_WHAT TO DO_
The listing below holds pictures; exclude them. Return exactly the lines from the one with "font-size: 17px ->" through the one with "html: <div> <span>回答</span>".

_RECORDS FOR THE EXERCISE_
········
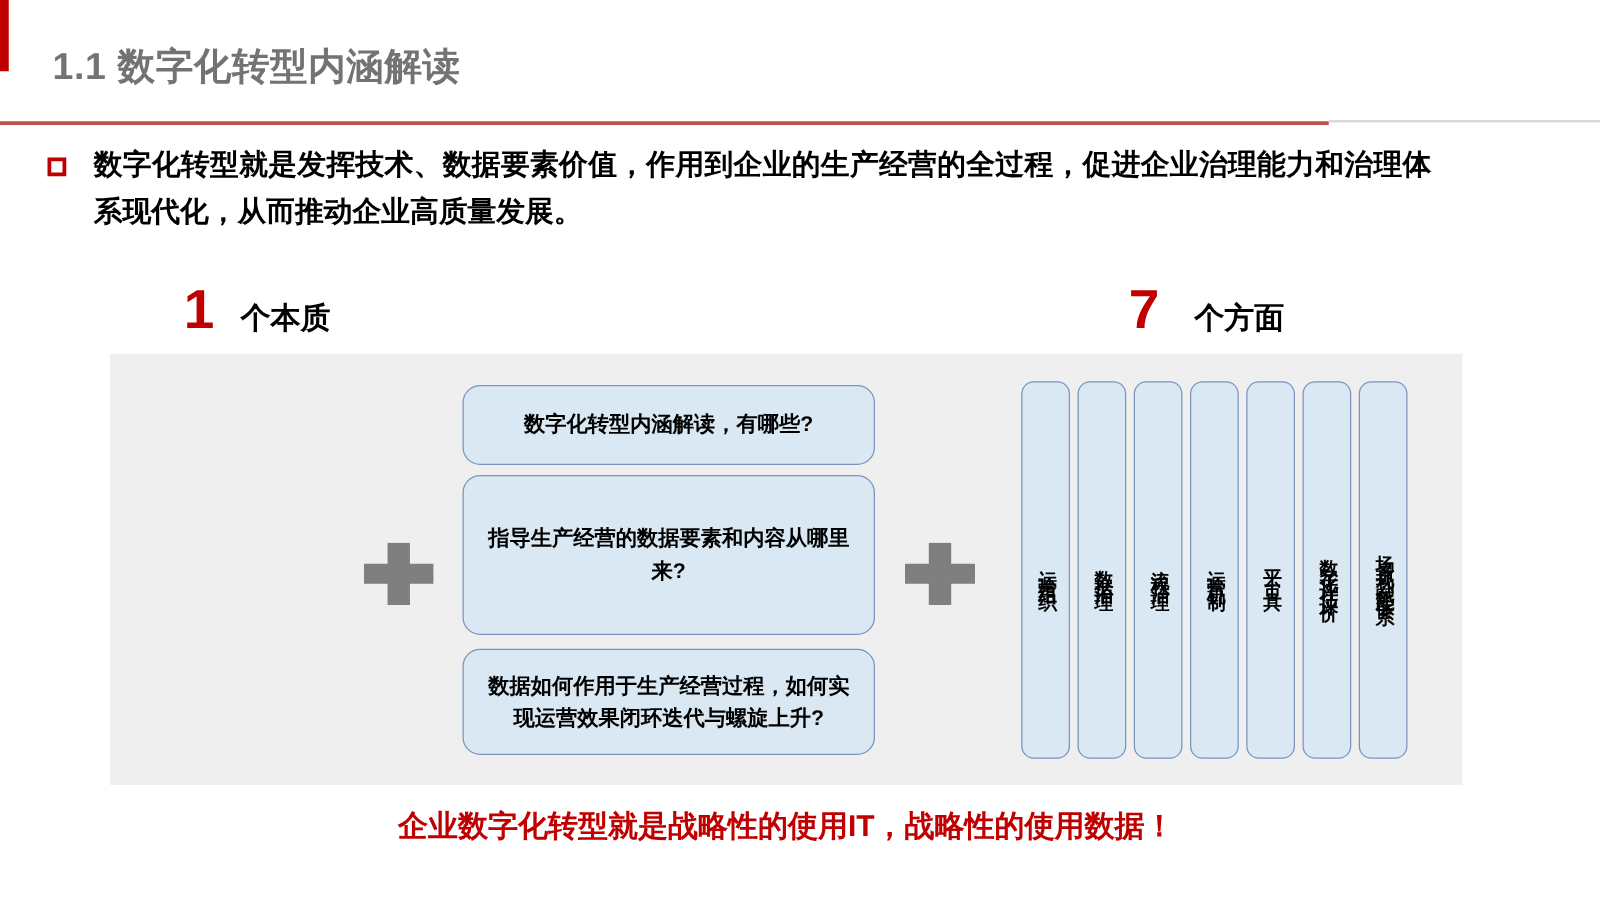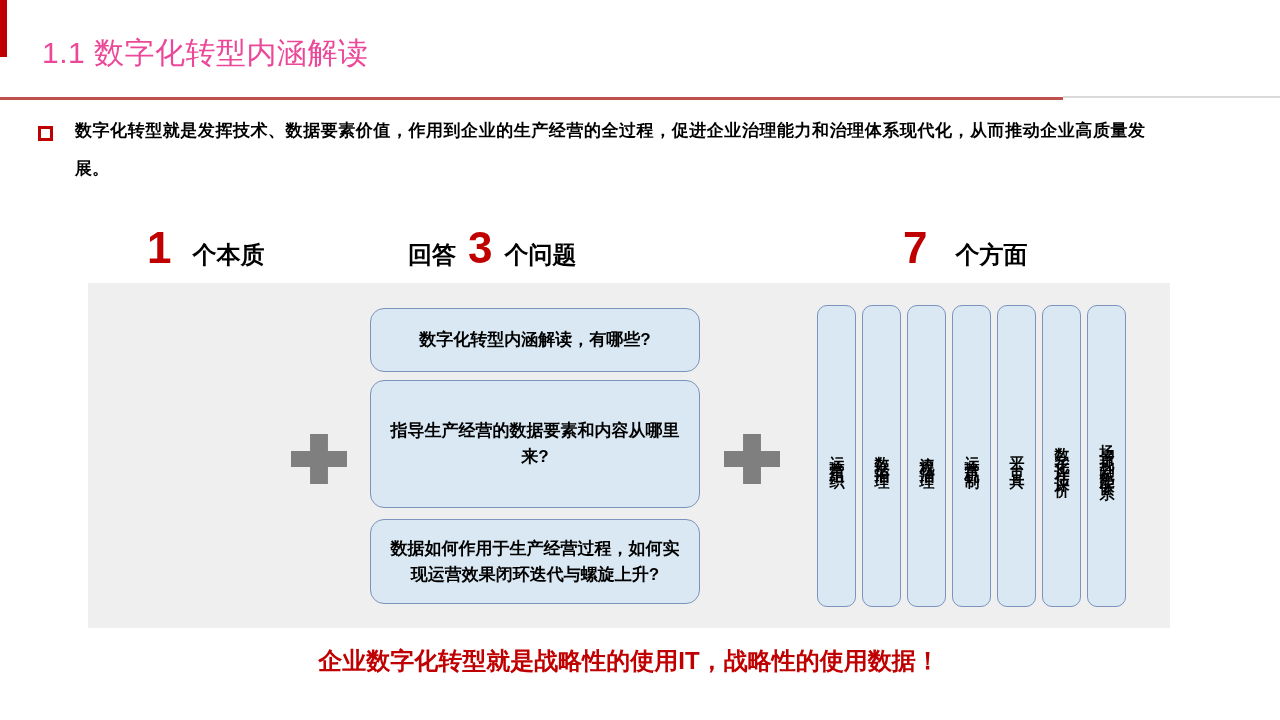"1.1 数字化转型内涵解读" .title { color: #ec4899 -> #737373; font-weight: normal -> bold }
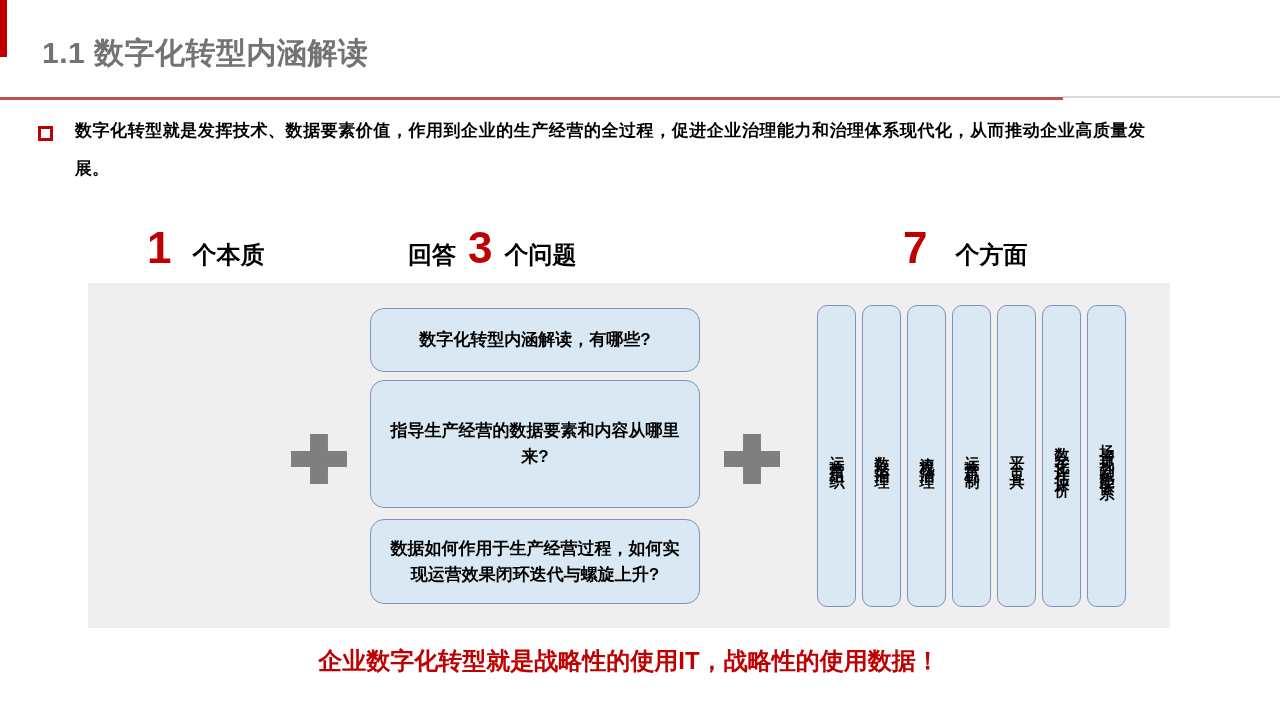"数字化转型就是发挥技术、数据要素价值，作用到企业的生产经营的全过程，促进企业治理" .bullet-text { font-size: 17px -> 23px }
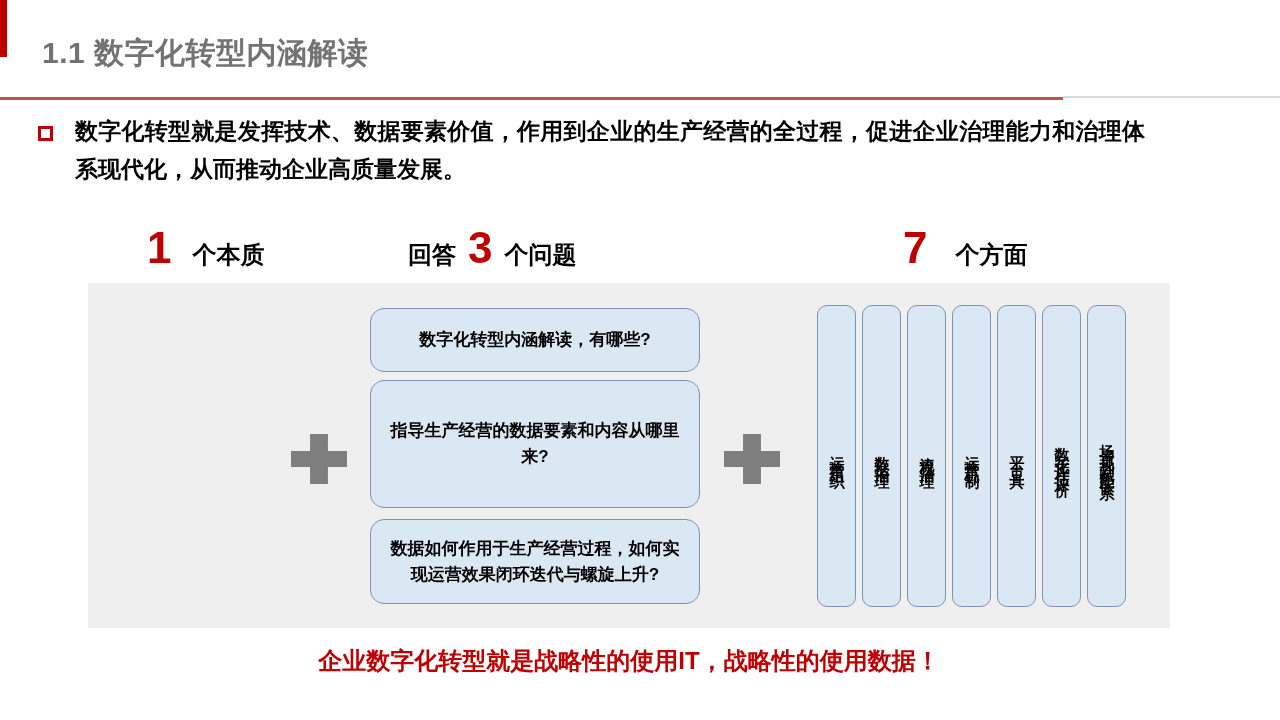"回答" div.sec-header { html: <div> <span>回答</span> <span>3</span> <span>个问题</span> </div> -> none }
········
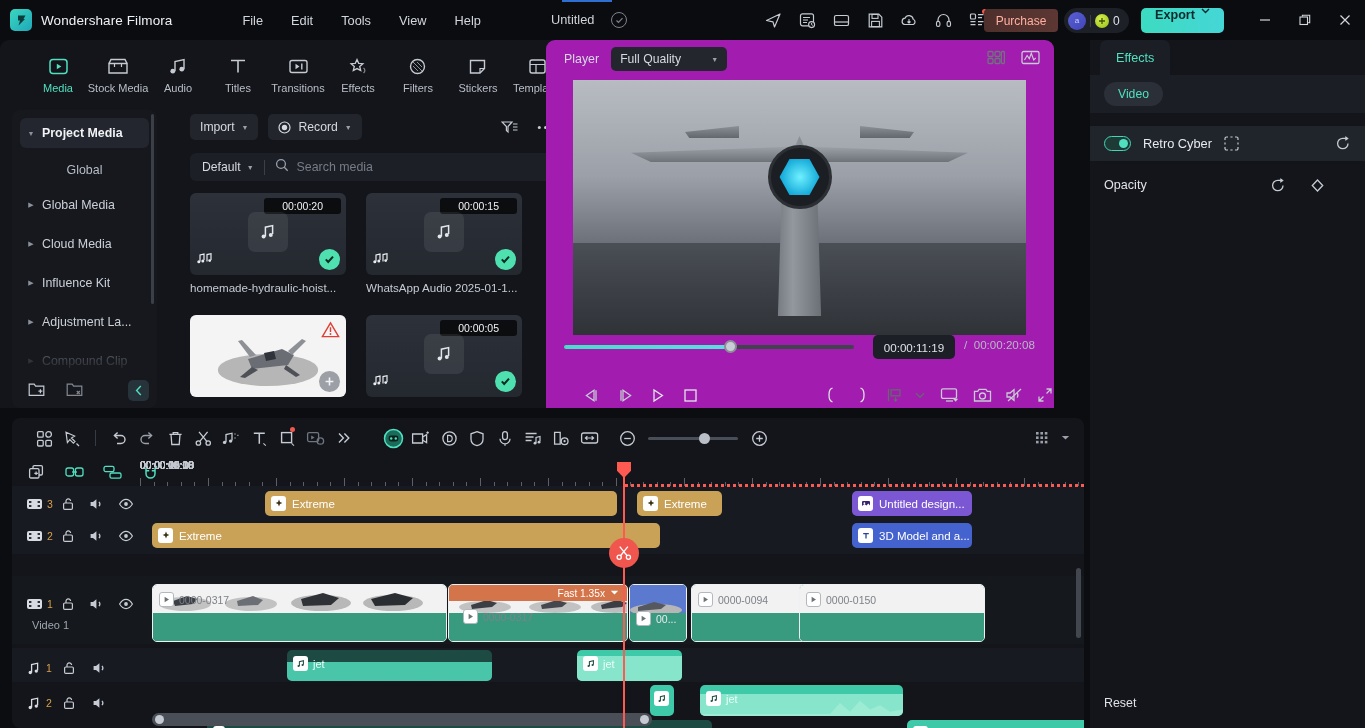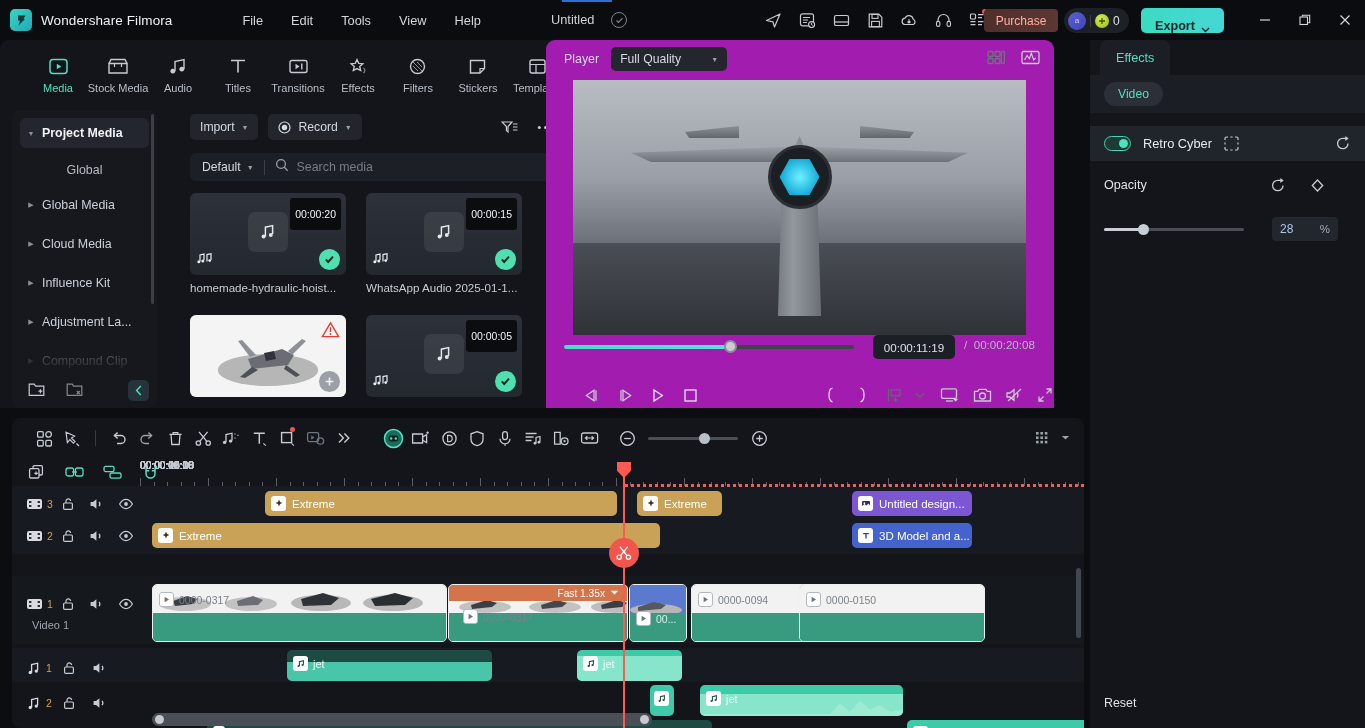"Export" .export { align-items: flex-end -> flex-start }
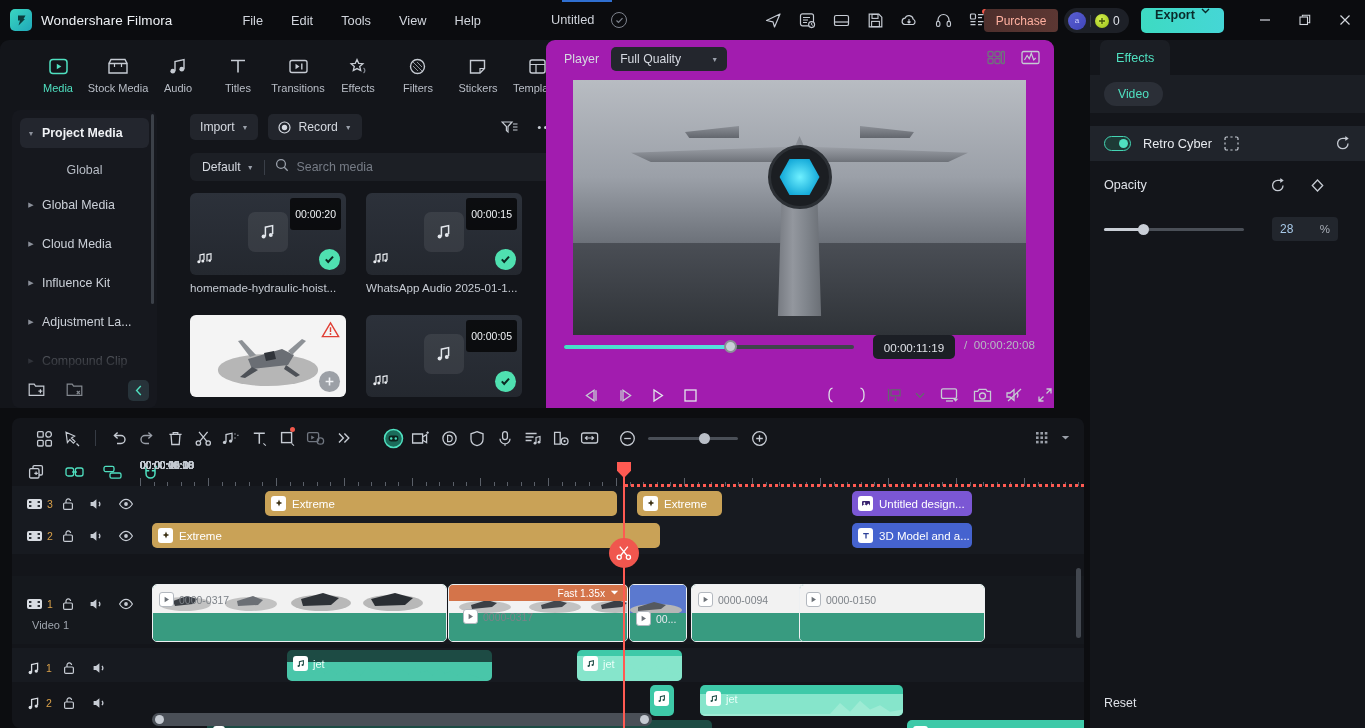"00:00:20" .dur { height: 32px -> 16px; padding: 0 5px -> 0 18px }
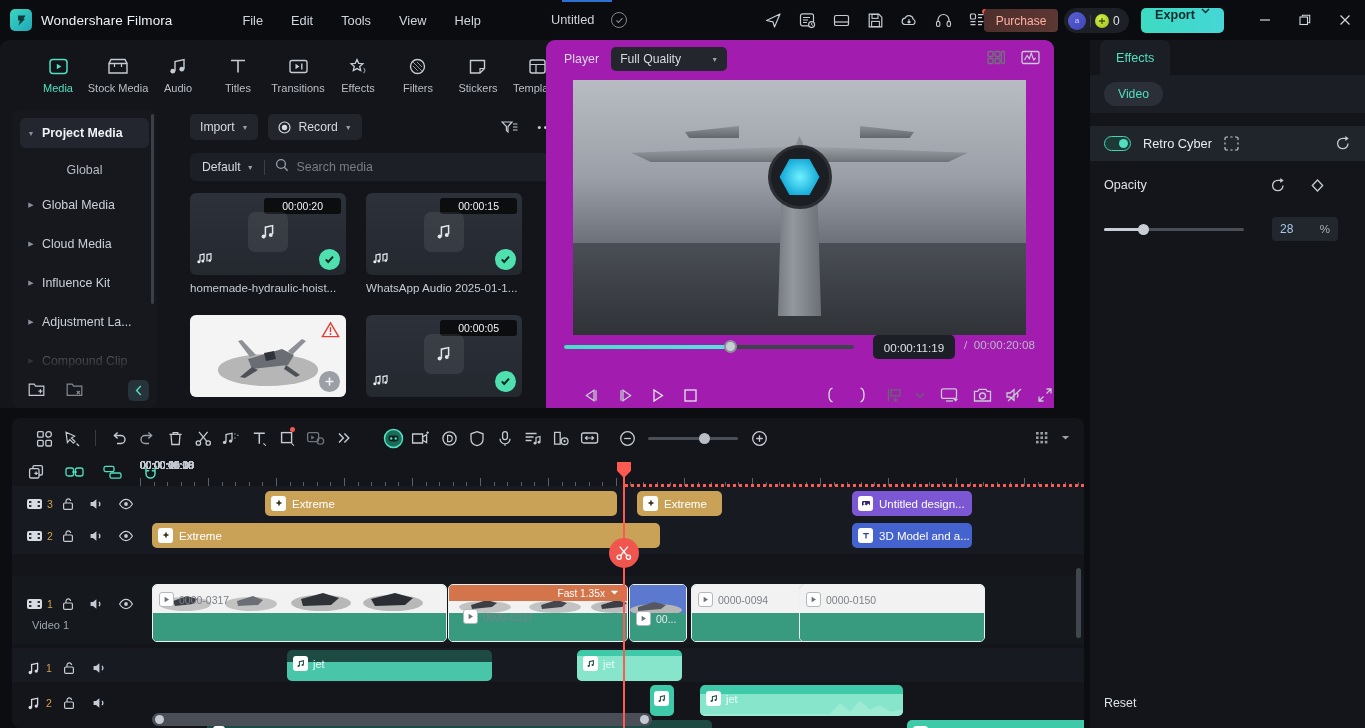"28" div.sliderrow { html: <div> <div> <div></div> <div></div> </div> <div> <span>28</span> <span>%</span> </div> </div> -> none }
········
_REPLY TO THE TASK_
"数字化转型就是发挥技术、数据要素价值，作用到企业的生产经营的全过程，促进企业治理" .bullet-text { font-size: 17px -> 23px }
"回答" div.sec-header { html: <div> <span>回答</span> <span>3</span> <span>个问题</span> </div> -> none }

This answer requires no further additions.